The trouble with stable pages
Some storage hardware can transmit and store checksums along with data; those checksums can provide assurance that the data written to (or read from) disk matches what the processor thought it was writing. If the data in a page changes after the calculation of the checksum, though, that data will appear to be corrupted when the checksum is verified later on. Volatile data can also create problems on RAID devices and with filesystems implementing advanced features like data compression. For all of these reasons, the stable pages feature was added to ext4 for the 3.0 release (some other filesystems, btrfs included, have had stable pages for some time). With this feature, pages under writeback are marked as not being writable; any process attempting to write to such a page will block until the writeback completes. It is a relatively simple change that makes system behavior more deterministic and predictable.
That was the thought, anyway, and things do work out that way most of the time. But, occasionally, as described by Ted Ts'o, processes performing writes can find themselves blocked for lengthy periods (multiple seconds) of time. Occasional latency spikes are not the sort of deterministic behavior the developers were after; they also leave users unamused.
In a general sense, it is not hard to imagine what may be going on after seeing this kind of problem report. The system in question is very busy, with many processes contending for the available I/O bandwidth. One process is happily minding its own business while appending to its log file. At some point, though, the final page in that log file is submitted for writeback; it then becomes unwritable. As soon as our hapless process tries to add another line to the file, it will be blocked waiting for that writeback to complete. Since the disks are contended and the I/O queues are long, that wait can go on for some time. By the time the process is allowed to proceed, it has suffered an extensive, unexpected period of latency.
Ted's proposed solution was to only implement stable pages if the data integrity features are built into the kernel. That fix is unlikely to be merged in that form for a few reasons. Many distributor kernels are likely to have the feature enabled, but it will actually be used on relatively few systems. As noted above, there are other places where changing data in pages under writeback can create problems. So the real solution may be some sort of runtime switch - perhaps a filesystem mount option - indicating when stable pages are needed.

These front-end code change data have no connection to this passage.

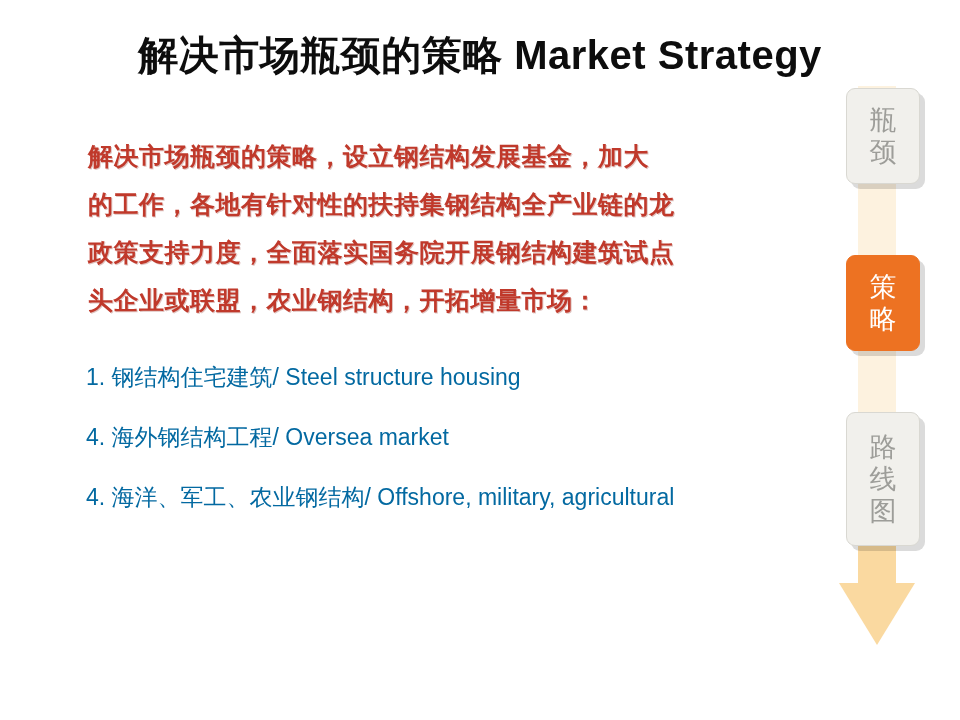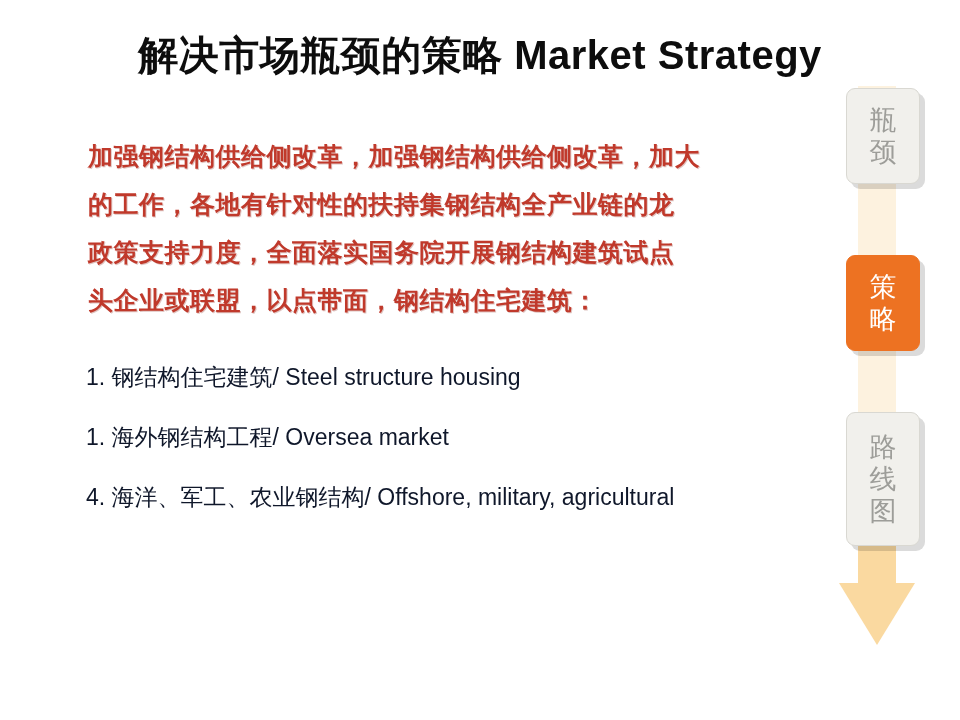"加强钢结构供给侧改革，加强钢结构供给侧改革，加大" div.red-line { text: 加强钢结构供给侧改革，加强钢结构供给侧改革 -> 解决市场瓶颈的策略，设立钢结构发展基金 }
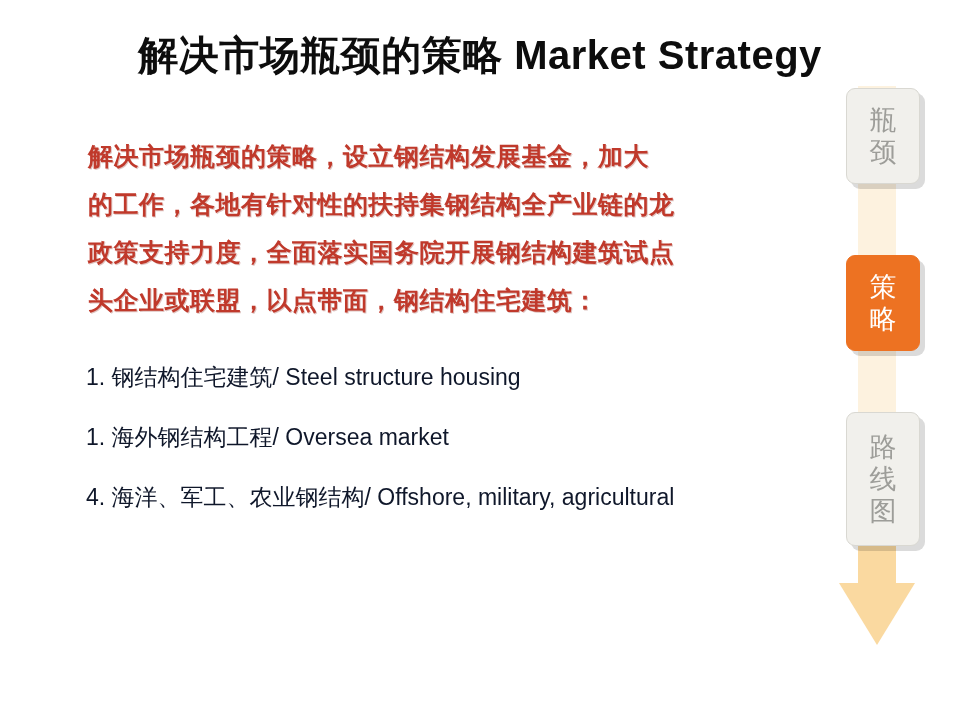"头企业或联盟，以点带面，钢结构住宅建筑：" div.red-line { text: 以点带面，钢结构住宅建筑 -> 农业钢结构，开拓增量市场 }
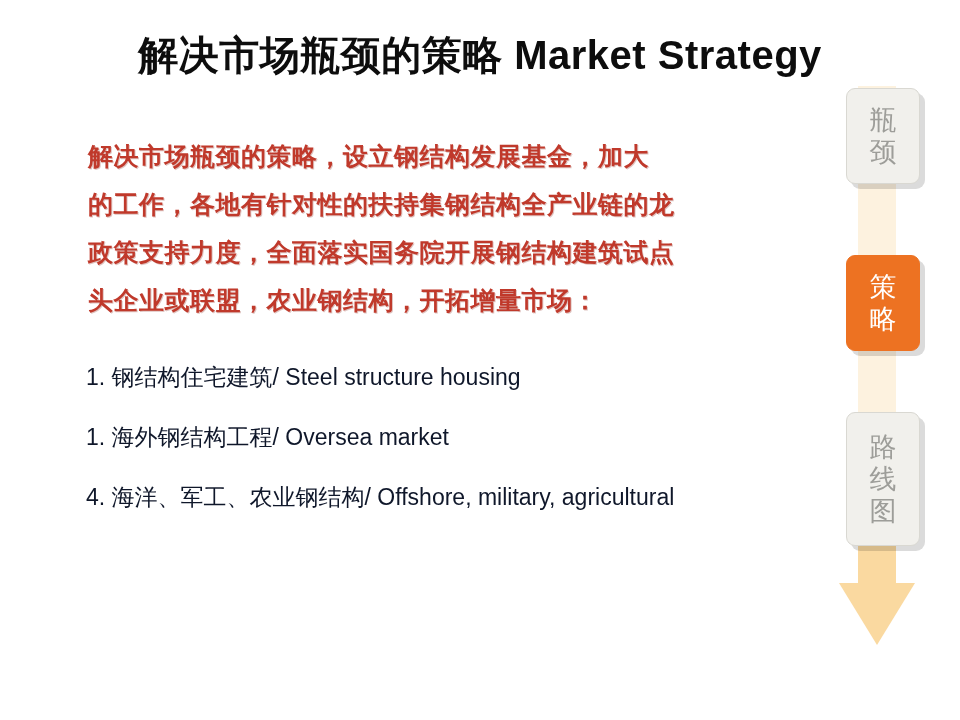"1. 钢结构住宅建筑/ Steel structure housing" .list-item { color: #0f172a -> #0369a1 }
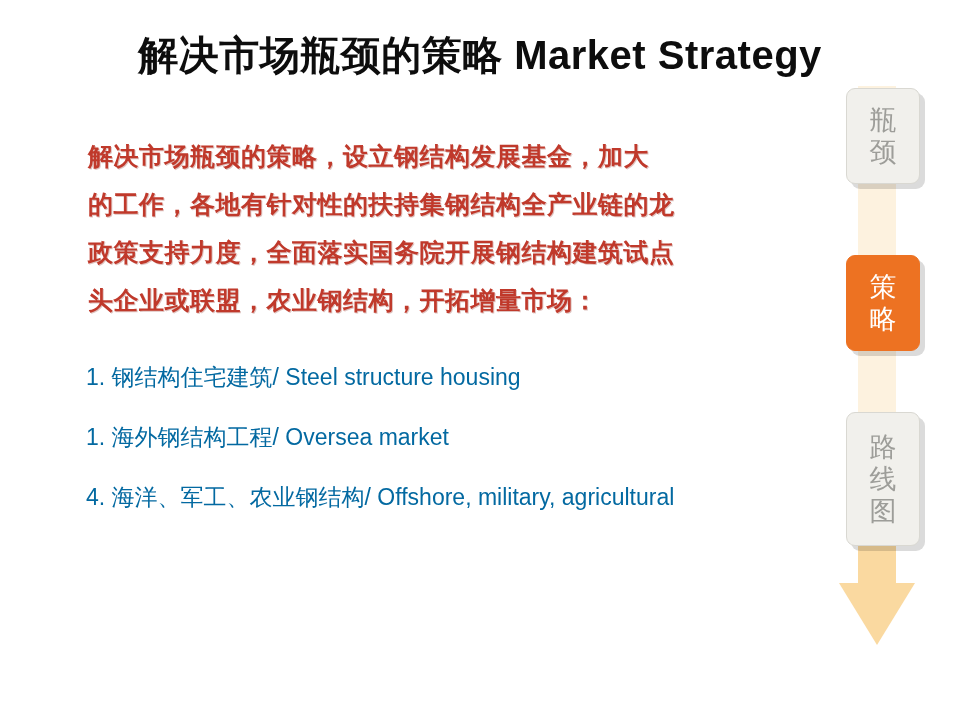"1. 海外钢结构工程/ Oversea market" div.list-item { text: 1 -> 4 }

It is also possible that the real problem is somewhere else. Chris Mason expressed discomfort with the idea of only using stable pages where they are strictly needed:
According to Chris, writeback latencies simply should not be seen on the scale of multiple seconds; he would like to see some effort put into figuring out why that is happening. Then, perhaps, the real problem could be fixed. But it may be that the real problem is simply that the system's resources are heavily oversubscribed and the I/O queues are long. In that case, a real fix may be hard to come by.
Boaz Harrosh suggested avoiding writeback on the final pages of any files that have been modified in the last few seconds. That might help in the "appending to a log file" case, but will not avoid unpredictable latency resulting from modification of the file at any location other than the end. People have suggested that pages modified while under writeback could be copied, allowing the modification to proceed immediately and not interfere with the writeback. That solution, though, requires more memory (perhaps during a time when the system is desperately trying to free memory) and copying pages is not free. Another option, suggested by Ted, would be to add a callback to be invoked by the block layer just before a page is passed on to the device; that callback could calculate checksums and mark the page unwritable only for the (presumably much shorter) time that it is actually under I/O.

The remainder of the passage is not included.